Auto Rebalancing
Each index is designed to keep a target allocation across its tokens (e.g. : Blue Chip index with $BONK - 22%, $JLP - 20%, $JUP - 20%, $JITO -20% and $PYTH - 18%). Over time, token prices move, and these weights drift.
To preserve the index’s structure, an auto-rebalancing engine monitors the vault continuously.
How it works:
Drift Monitoring
The engine checks (uses Switchboard oracle every 1 min) if the weight of any token deviates more than the threshold defined by the vault manager or the admin (e.g. 10%) from its target allocation.
Example: If $BONK should be 22% but grows to 32%, it’s flagged for rebalancing.
Triggering Rebalance
When drift exceeds the threshold, a rebalance is triggered.

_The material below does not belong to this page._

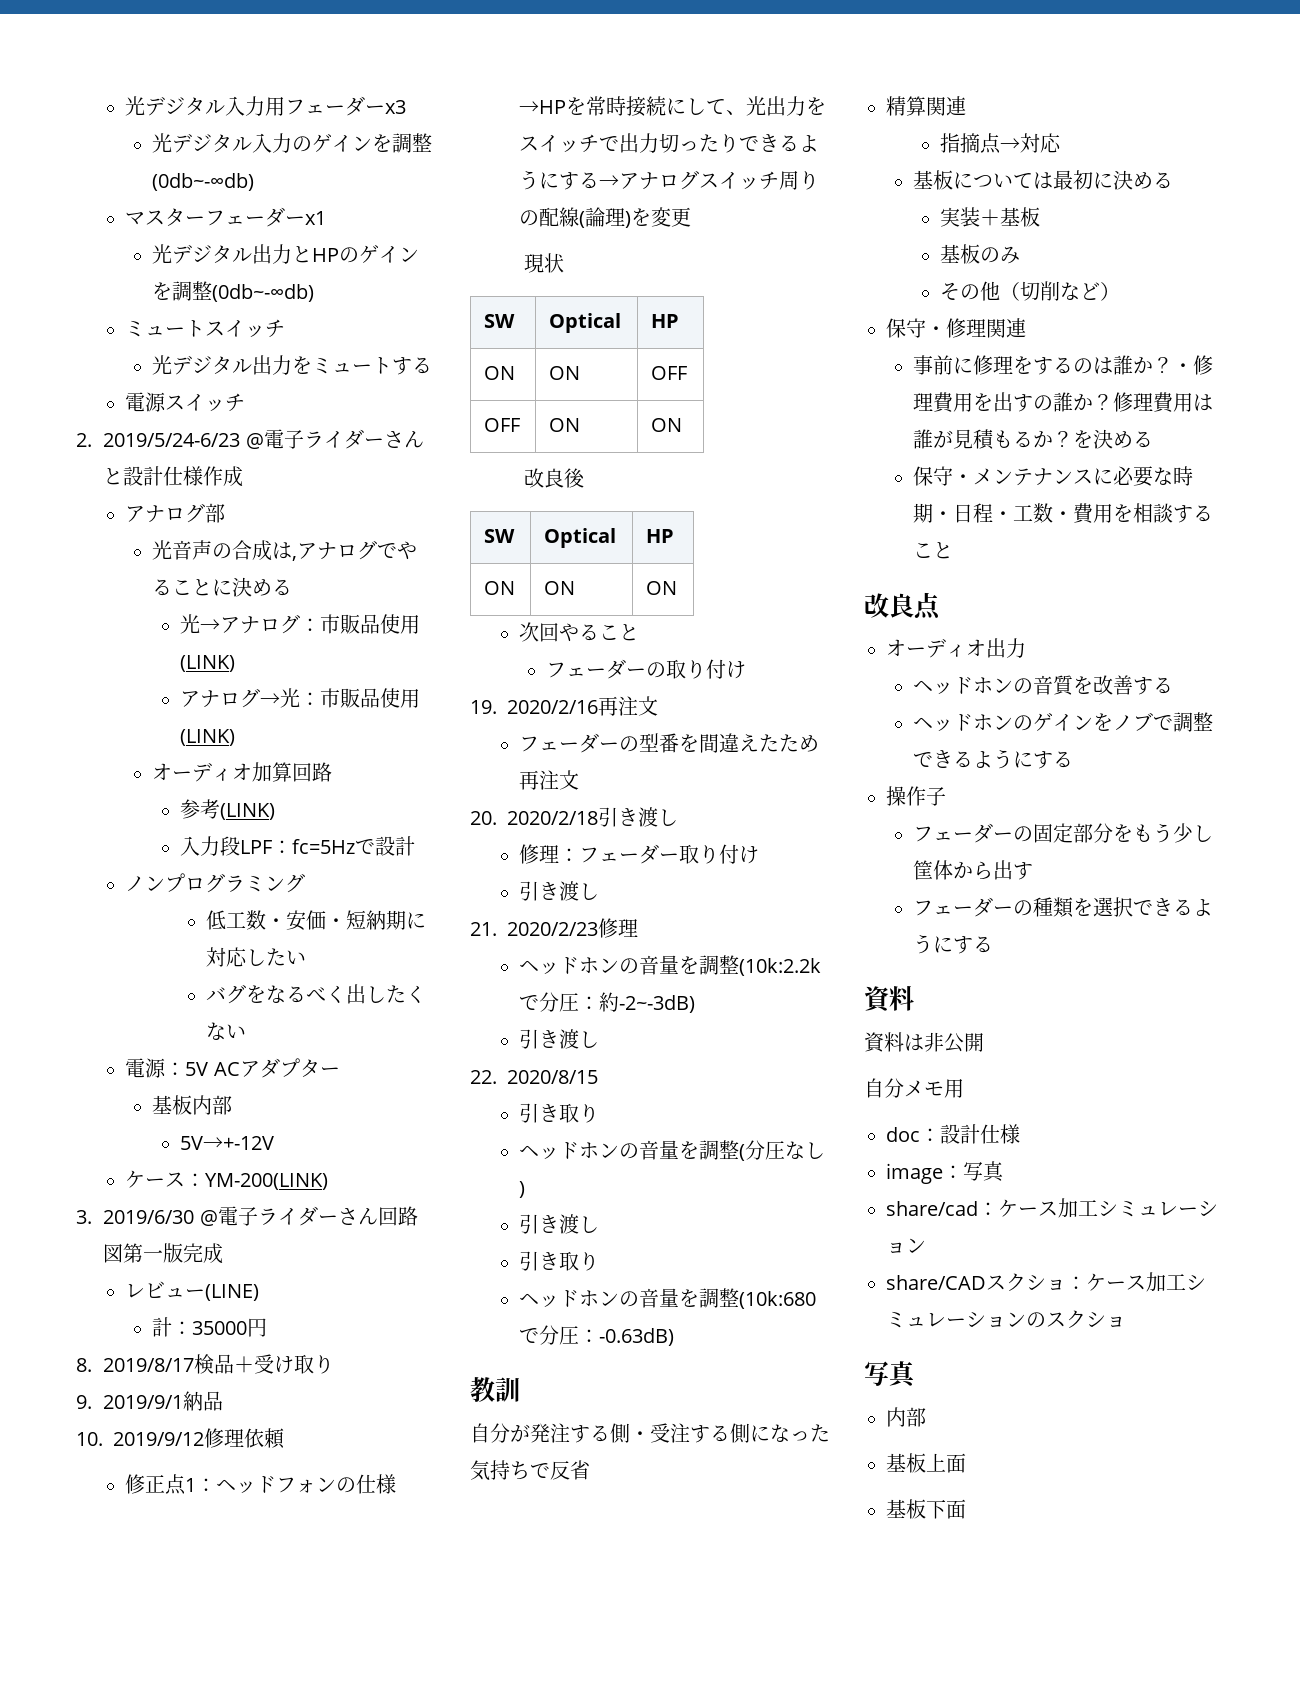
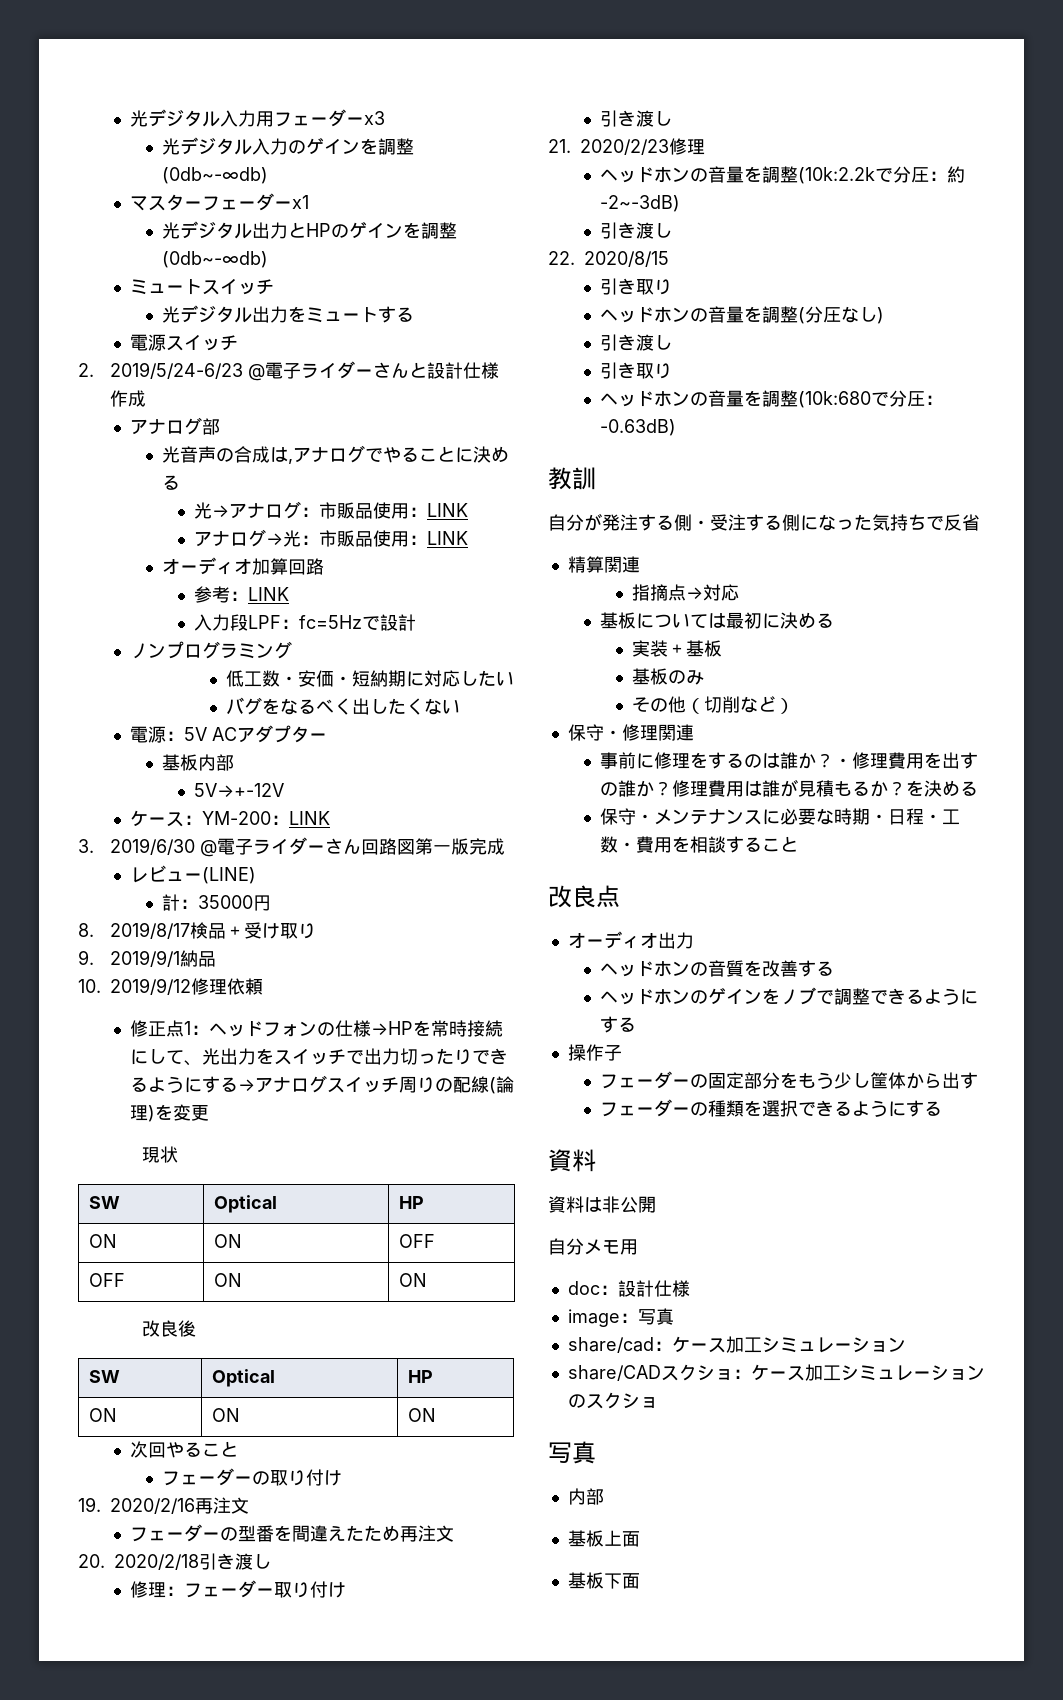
[179,655,235,672] (LINK) -> [408,503,468,517] ：LINK
[179,729,235,746] (LINK) -> [408,531,468,545] ：LINK
[219,803,275,820] (LINK) -> [229,587,289,601] ：LINK
[205,1173,329,1190] YM-200(LINK) -> [201,811,330,825] YM-200：LINK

The engine uses the swap function of the vault to swap everything back in $USDC and then swap back to the tokens of the index, respecting the initial repartion. This equals to selling out-performers to buy back under-performers.
Execution
Rebalance swaps are executed atomically through Jupiter aggregator.
To ensure index integrity, avoid slippage or failed transactions, swaps are bundled and routed efficiently.
Outcome
Vault composition is restored to its target weights.
Index token price (NAV) remains continuous, as TVL is preserved (minus minor trading fees/slippage).
Users don’t need to take any action - it’s fully automatic.
Why it matters:
Keeps indexes true to their narrative (you always get the intended exposure).
Protects against over-concentration in a single asset.
Makes the product truly “set and forget” for users.